From: Chuck Lever <chuck.lever@oracle.com>
To: Mike Snitzer <snitzer@kernel.org>
Cc: linux-nfs@vger.kernel.org, Jeff Layton <jlayton@kernel.org>
Subject: Re: [PATCH v3 0/5] NFSD: add "NFSD DIRECT" and "NFSD DONTCACHE" IO modes
Date: Tue, 15 Jul 2025 11:59:17 -0400 [thread overview]
Message-ID: <abcca88d-89c0-4bba-8d30-422237299ffe@oracle.com> (raw)
In-Reply-To: <aHZqouReZXmD-ql6@kernel.org>
On 7/15/25 10:50 AM, Mike Snitzer wrote:
> On Tue, Jul 15, 2025 at 09:59:05AM -0400, Chuck Lever wrote:
>> Hi Mike,
>>
>> There are a lot of speculative claims here.
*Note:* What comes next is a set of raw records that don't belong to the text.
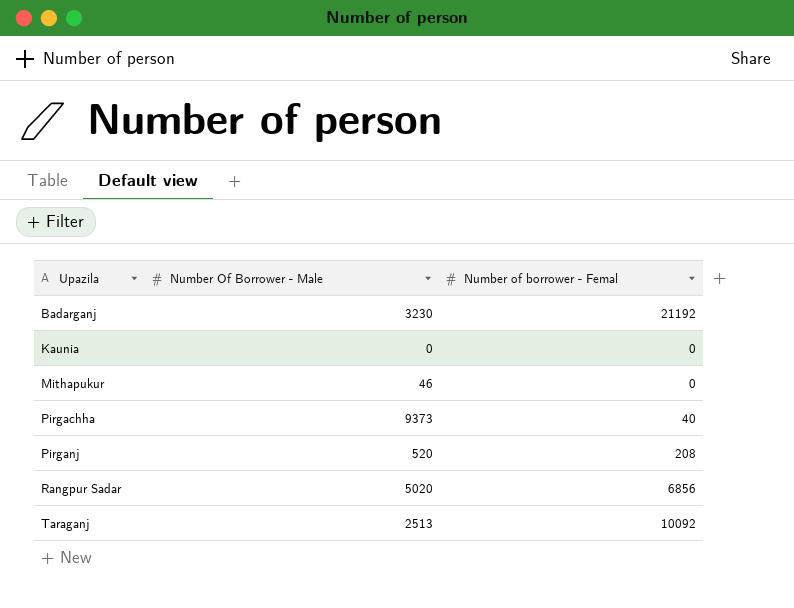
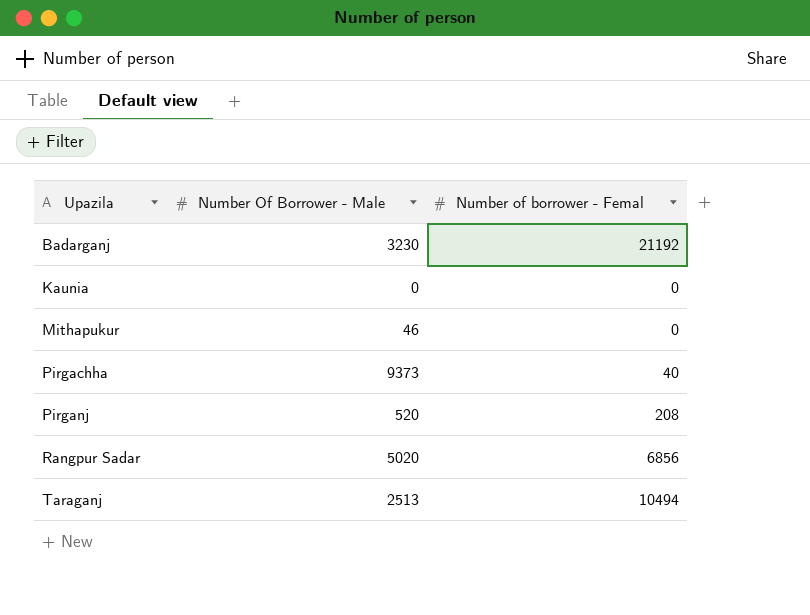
Taraganj | Number of borrower - Femal: 10092 -> 10494

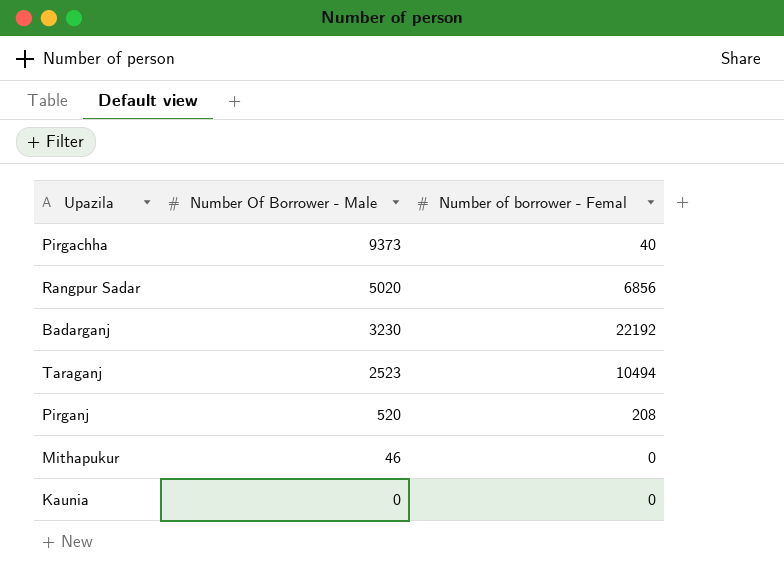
row order: Upazila ascending -> Number Of Borrower - Male descending
Badarganj | Number of borrower - Femal: 21192 -> 22192
Taraganj | Number Of Borrower - Male: 2513 -> 2523

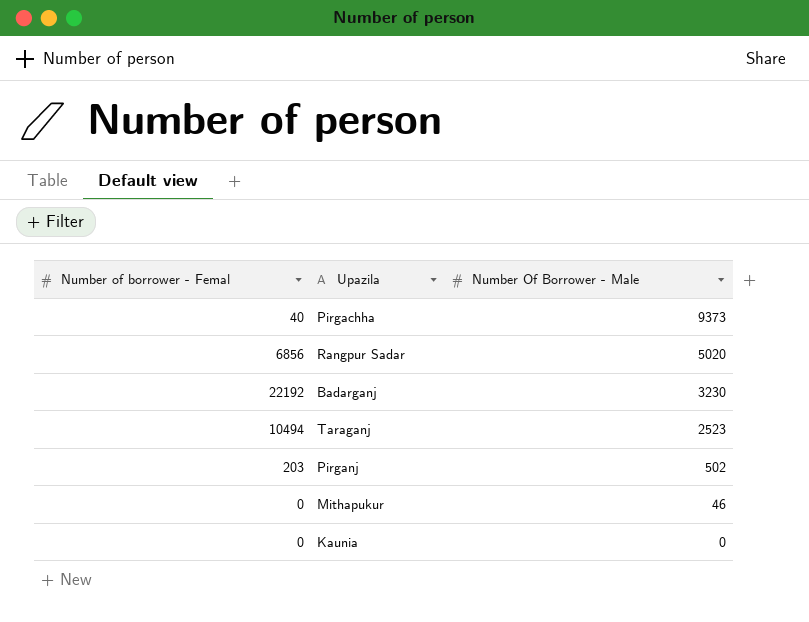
column Number of borrower - Femal | position: 3 -> 1
Pirganj | Number of borrower - Femal: 208 -> 203
Pirganj | Number Of Borrower - Male: 520 -> 502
I would prefer that the
>> motivation for this work focus on the workload that is actually
>> suffering from the added layer of cache, rather than making some
>> claim that "hey, this change is good for all taxpayers!" ;-)
>
> Really not sure what you're referring to. I didn't make any
> speculative claims...
>
>> On 7/14/25 6:42 PM, Mike Snitzer wrote:
>>> Hi,
>>>
>>> Summary (by Jeff Layton [0]):
>>> "The basic problem is that the pagecache is pretty useless for
>>> satisfying READs from nfsd.
>>
>> A bold claim like this needs to be backed up with careful benchmark
>> results.
>>
>> But really, the actual problem that you are trying to address is that,
>> for /your/ workloads, the server's page cache is not useful and can be
>> counter productive when the server's working set is larger than its RAM.
>>
>> So, I would replace this sentence.
>
> Oh, you are referring to Jeff's previous summary. Noted! ;)
>
>>> Most NFS workloads don't involve I/O to
>>> the same files from multiple clients. The client ends up having most
>>> of the data in its cache already and only very rarely do we need to
>>> revisit the data on the server.
>>
>> Maybe it would be better to say:
>>
>> "Common NFS workloads do not involve shared files, and client working
>> sets can comfortably fit in each client's page cache."
>>
>> And then add a description of the workload you are trying to optimize.
>
> Sure, certainly can/will do for v4 (if/when v4 needed).
>
>>> At the same time, it's really easy to overwhelm the storage with
>>> pagecache writeback with modern memory sizes.
>>
>> Again, perhaps this isn't quite accurate? The problem is not only the
>> server's memory size; it's that the server doesn't start writeback soon
>> enough, writes back without parallelism, and does not handle thrashing
>> very well. This is very likely due to the traditional Linux design
>> that makes writeback lazy (in the computer science sense of "lazy"),
>> assuming that if the working set does not fit in memory, then you should
>> simply purchase more RAM.
>>
>>
>>> Having nfsd bypass the
>>> pagecache altogether is potentially a huge performance win, if it can
>>> be made to work safely."
>>
>> Then finally, "Therefore, we provide the option to make I/O avoid the
>> NFS server's page cache, as an experiment." Which I hope is somewhat
>> less alarming to folks who still rely on the server's page cache.
>
> I can tighten it up respecting/including your feedback. 0th patch
> header aside, are you wanting this included somewhere in Documentation?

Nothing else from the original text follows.